St. James Theatre - August 2011

Reviewed by John Kenrick

Long before the phrase "it is what it is" became a conversational cliché, the ancient Romans had an equivalent phrase in Latin -- "sui generis."  It means "of its own kind." When a cat chases a mouse, or a teenager lies, or a Tea Party Republican says something reeking of ignorance, there is no reason for surprise.  Such behavior is "sui generis," no more or less than one should expect from this kind.

Hair was Broadway's first rock musical hit, and while it will never be one of my favorites, after more than forty years it has earned the right to be taken on its own terms. When it first showed up off-Broadway in 1967, it was something of a shocker with its hard rock score, murky dramaturgy, virulent anti-establishment sentiment and righteous teenage angst. Other rock musicals embodying youthful rebellion would follow, from Dude to Rent to American Idiot -- and if seeing Hair today invokes clear memories of the hard rock scores, murky dramaturgy, virulent anti-establishment sentiment and righteous teenage angst in those later shows, perhaps that is because they are simply all "of their own kind."

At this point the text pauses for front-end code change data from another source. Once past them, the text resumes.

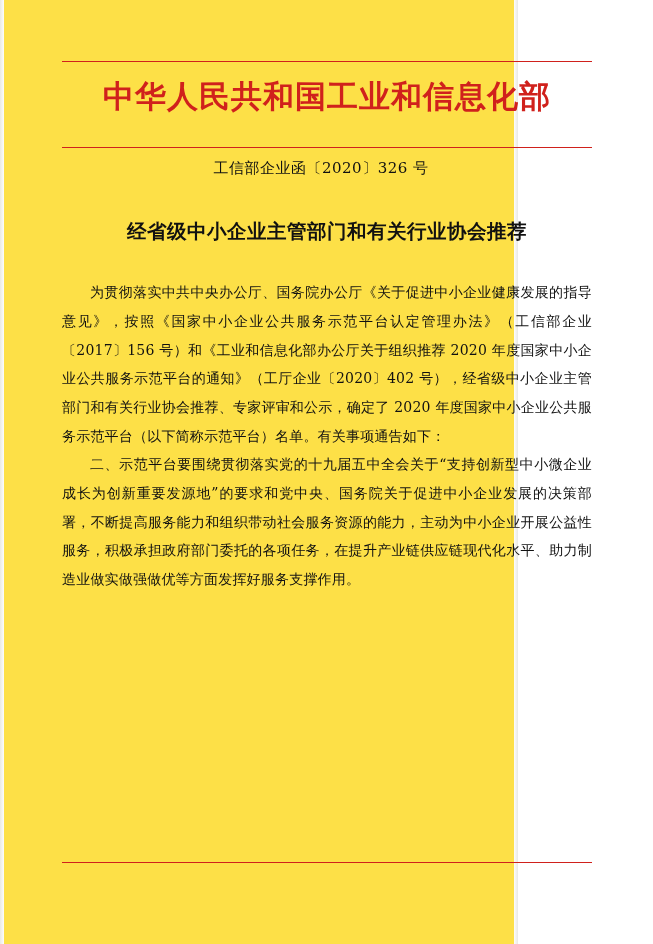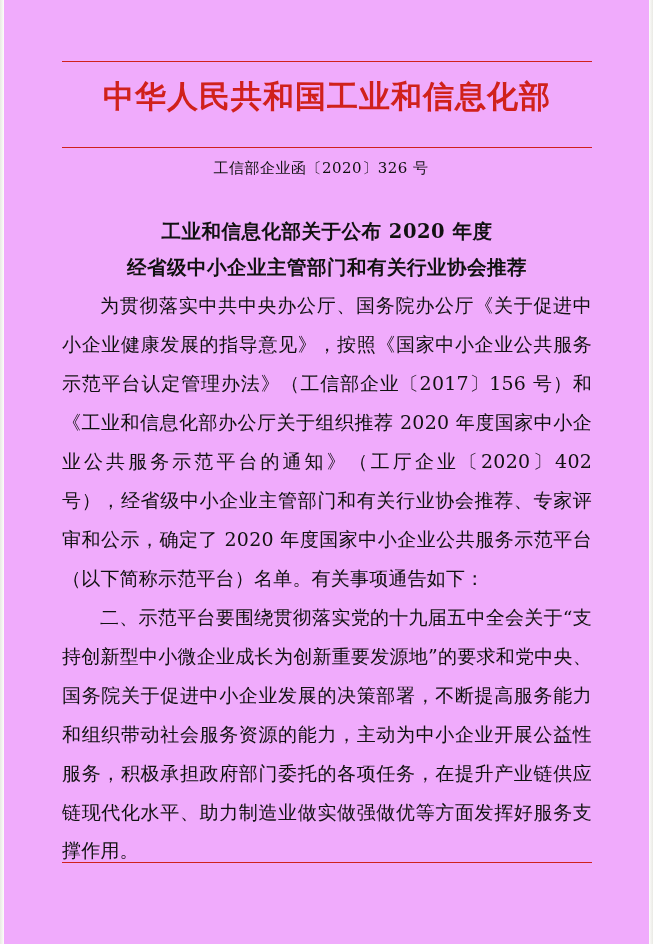--- a/index.html
+++ b/index.html
@@ -9,23 +9,23 @@
   }
   body {
     width: 653px;
     height: 944px;
     font-family: "DejaVu Serif", "Liberation Serif", serif;
     color: #1a1a1a;
     overflow: hidden;
   }
   .page {
     position: relative;
-    width: 653px;
+    width: 518px;
     height: 944px;
-    background: #f0abfc;
+    background: #fde047;
     box-sizing: border-box;
   }
   .doc-body {
     position: absolute;
     left: 62px;
     top: 0;
     width: 530px;
     height: 944px;
   }
   .masthead {
@@ -53,21 +53,22 @@
     font-weight: bold;
     font-size: 19.5px;
     line-height: 1.85;
     letter-spacing: 0.5px;
     color: #111;
   }
   .title-line {
     display: block;
   }
   .content {
-    font-size: 19px;
+    margin-top: 28px;
+    font-size: 14px;
     line-height: 2.05;
     text-align: justify;
     letter-spacing: 0.2px;
     color: #111;
   }
   .para {
     margin: 0 0 0 0;
     text-indent: 2em;
   }
   .red-rule {
@@ -110,21 +111,20 @@
   <div class="red-rule rule-mid"></div>
   <div class="red-rule rule-bottom"></div>
 
   <div class="doc-body">
 
     <div class="masthead">中华人民共和国工业和信息化部</div>
 
     <div class="doc-number">工信部企业函〔2020〕326 号</div>
 
     <div class="title-block">
-      <span class="title-line">工业和信息化部关于公布 2020 年度</span>
       <span class="title-line">经省级中小企业主管部门和有关行业协会推荐</span>
     </div>
 
     <div class="content">
       <p class="para">为贯彻落实中共中央办公厅、国务院办公厅《关于促进中小企业健康发展的指导意见》，按照《国家中小企业公共服务示范平台认定管理办法》（工信部企业〔2017〕156 号）和《工业和信息化部办公厅关于组织推荐 2020 年度国家中小企业公共服务示范平台的通知》（工厅企业〔2020〕402 号），经省级中小企业主管部门和有关行业协会推荐、专家评审和公示，确定了 2020 年度国家中小企业公共服务示范平台（以下简称示范平台）名单。有关事项通告如下：</p>
       <p class="para">二、示范平台要围绕贯彻落实党的十九届五中全会关于“支持创新型中小微企业成长为创新重要发源地”的要求和党中央、国务院关于促进中小企业发展的决策部署，不断提高服务能力和组织带动社会服务资源的能力，主动为中小企业开展公益性服务，积极承担政府部门委托的各项任务，在提升产业链供应链现代化水平、助力制造业做实做强做优等方面发挥好服务支撑作用。</p>
     </div>
 
   </div>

The revival of Hair that won raves on Broadway two years ago has returned from the road for a brief summer run. From the sunny, energetic performances and picturesque period costumes (albeit way too spic and span for late 1960s hippies), to the naive youthful righteousness; from the lyrics that veer from dreamy to preachy and back again, to the music that veers between timeless anthems and forgettable quickies, this production of Hair is very much "sui generis." In other words, most fans of the show are likely to be delighted. The total absence of rough edges or grit are not so much a cop out as they are a gentle refusal to allow accuracy to get in the way of the fantasy vision of what might have been. Every other generation in recent memory has indulged in similar revisionist nostalgia. The rebellious white trash teenagers of the 1950s were cleaned up in revivals of Grease, and the harsh racial conflicts of the early 1960s were sweetly sanitized in the jubilant Hairspray, so why not let Hair celebrate its era in the same fresh-scrubbed spirit?

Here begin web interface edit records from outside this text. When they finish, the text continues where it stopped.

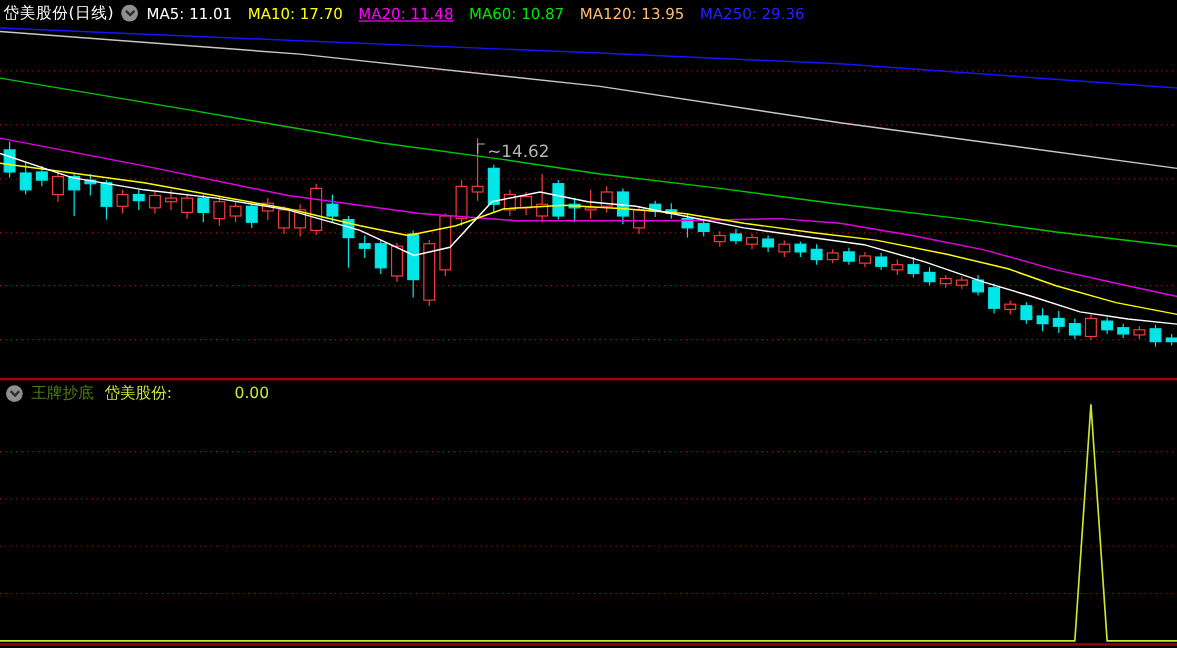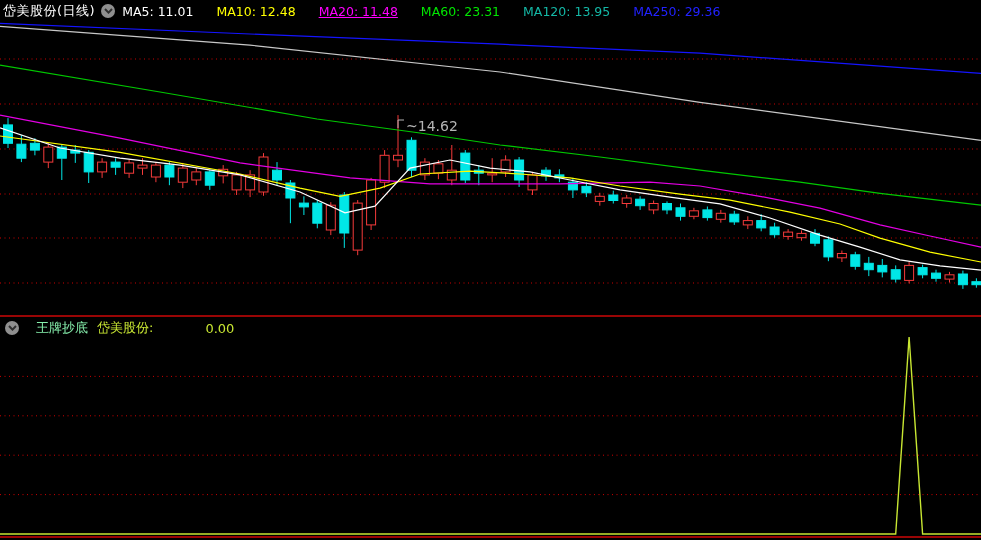--- a/index.html
+++ b/index.html
@@ -3,47 +3,47 @@
 <meta charset="utf-8">
 <style>
   html,body{margin:0;padding:0;background:#000;}
   .stage{position:relative;width:981px;height:540px;background:#000;overflow:hidden;
          font-family:"DejaVu Sans",sans-serif;}
   .titlebar{position:absolute;top:0;left:0;width:874px;height:22px;display:flex;
             align-items:center;padding-left:3px;box-sizing:border-box;z-index:5;text-align:center;}
   .stock-name{color:#ffffff;font-size:13px;letter-spacing:0.5px;white-space:nowrap;}
   .chev{width:14px;height:14px;border-radius:50%;background:#8f8f8f;display:inline-flex;
         align-items:center;justify-content:center;margin:0 7px 0 6px;flex:0 0 auto;}
-  .ma-readouts{display:flex;align-items:center;gap:23px;white-space:nowrap;}
+  .ma-readouts{display:flex;align-items:center;gap:13px;white-space:nowrap;}
   .ma-readout{font-size:12.5px;}
   svg.panel{position:absolute;left:0;display:block;}
   .sep{position:absolute;left:0;width:981px;z-index:4;}
   .ind-header{position:absolute;top:319px;left:3px;display:flex;align-items:center;
               z-index:5;font-size:13px;white-space:nowrap;}
-  .ind-name{color:#86efac;margin-right:9px;margin-left:10px;}
+  .ind-name{color:#4d7c0f;margin-right:9px;}
   .ind-readout{margin-right:4px;}
 </style>
 </head>
 <body>
 
 <div class="stage">
 
   <div class="titlebar">
     <span class="stock-name">岱美股份(日线)</span>
     <span class="chev">
       <svg width="9" height="6" viewBox="0 0 9 6">
         <path d="M1 1 L4.5 4.6 L8 1" stroke="#2e2e2e" stroke-width="2" fill="none"></path>
       </svg>
     </span>
     <span class="ma-readouts">
         <span class="ma-readout" style="color: rgb(255, 255, 255);">MA5: 11.01</span>
-        <span class="ma-readout" style="color: rgb(255, 255, 0);">MA10: 12.48</span>
+        <span class="ma-readout" style="color: rgb(255, 255, 0);">MA10: 17.70</span>
         <span class="ma-readout" style="color: rgb(255, 0, 255); text-decoration: underline;">MA20: 11.48</span>
-        <span class="ma-readout" style="color: rgb(0, 230, 0);">MA60: 23.31</span>
-        <span class="ma-readout" style="color: #14b8a6;">MA120: 13.95</span>
+        <span class="ma-readout" style="color: rgb(0, 230, 0);">MA60: 10.87</span>
+        <span class="ma-readout" style="color: #fdba74;">MA120: 13.95</span>
         <span class="ma-readout" style="color: rgb(34, 34, 255);">MA250: 29.36</span>
       </span>
   </div>
 
   <svg class="panel" id="main-svg" width="981" height="316" style="top:0">
       <rect x="0" y="0" width="981" height="316" fill="#000"></rect>
       <line x1="0" y1="59" x2="981" y2="59" stroke="#cc0000" stroke-width="1" stroke-dasharray="1 3.5"></line>
       <line x1="0" y1="104" x2="981" y2="104" stroke="#cc0000" stroke-width="1" stroke-dasharray="1 3.5"></line>
       <line x1="0" y1="149" x2="981" y2="149" stroke="#cc0000" stroke-width="1" stroke-dasharray="1 3.5"></line>
       <line x1="0" y1="194" x2="981" y2="194" stroke="#cc0000" stroke-width="1" stroke-dasharray="1 3.5"></line>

That celebration includes some great songs by composer Galt MacDermott and co-lyricists Jerome Ragni and James Rado. "Aquarius" and "Let the Sunshine In" have withstood the test of time, and the score is littered with many less-celebrated treats. The gleeful celebrations of the charms of "Black Boys" and "White Boys," the joyous titular celebration of "Hair," the Shakespearean eloquence of "What a Piece of Work is Man," the aching uncertainty of "Where Do I Go" -- as performed by this gifted cast of newcomers, it is easy to understand why these songs moved audiences over 40 years ago, because they still have power today.

The once infamous nude sequence now seems rather innocent, not only because the ensemble is fresh and attractive, but because it genially avoids any hint of eroticism. Clothes are shed in an expression of youthful freedom, and if most of the bodies bespeak a sculted, gym-toned buffness unheard of among real 60s hippies, the resulting view is certainly easy on the eyes.

No wonder audiences have embraced this production of Hair -- all of the fun and damn near none of the danger.